Ich habe immer versucht, in meinen Liedern die Wahrheit zu sagen, auch wenn sie manchmal wehtut, denn nur so kann man eine echte Verbindung zu den Menschen aufbauen.
Mer muss sich och jünne künne, dat mer jetz he es un dat mer jetz he jet ze dunn hätt un dat mer dat jenieße darf.
Hintergrund & Bedeutung
Wolfgang Niedecken, der als Frontmann der Band BAP die kölsche Mundart in die deutsche Rockmusik integrierte, prägte diesen Ausspruch vorwiegend in Interviews und Gesprächen über seine Lebensphilosophie. In einer Zeit, die von Leistungsdruck und einer zunehmenden Beschleunigung des Alltags geprägt ist, reflektiert Niedecken hierbei seine eigene Rolle als Künstler und Mensch. Der Kontext ist oft die rheinische Gelassenheit, die er nicht nur als regionales Klischee, sondern als tief verwurzelte Überzeugung gegen den grassierenden Pessimismus versteht. Es ist der Ausdruck eines Mannes, der die Nachkriegszeit und die gesellschaftlichen Umbrüche der 1960er Jahre miterlebt hat und nun nach einer Balance zwischen politischem Engagement und persönlichem Glück sucht.
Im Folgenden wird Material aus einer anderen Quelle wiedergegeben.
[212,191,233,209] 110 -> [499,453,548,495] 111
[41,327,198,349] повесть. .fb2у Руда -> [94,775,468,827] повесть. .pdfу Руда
Die Kernbotschaft liegt in der bewussten Bejahung der Gegenwart und der Akzeptanz der eigenen Aufgabe. Niedecken plädiert für die Fähigkeit, sich selbst die Erlaubnis zum Genuss zu geben, ohne dabei ein schlechtes Gewissen zu empfinden. Es geht um die Überwindung von Selbstzweifeln und die Erkenntnis, dass das Hier und Jetzt einen Eigenwert besitzt. In seinem Denken ist diese Haltung eng mit dem kölschen 'Jönne künne' verknüpft – dem gönnen Können –, was sowohl anderen als auch sich selbst gegenüber gilt. Arbeit wird hier nicht als Last, sondern als sinnstiftendes Tun begriffen, das Freude bereiten darf. Heute fungiert das Zitat als populäres Mantra für Achtsamkeit und Lebensfreude, weit über die Grenzen des Rheinlands hinaus. Es wird in der Popkultur und im Alltag oft zitiert, wenn es darum geht, dem Optimismus Vorrang vor der Resignation zu geben. Niedeckens Worte dienen als Brücke zwischen einer bodenständigen Tradition und einer modernen Lebensführung, die den Moment als kostbares Gut wertschätzt.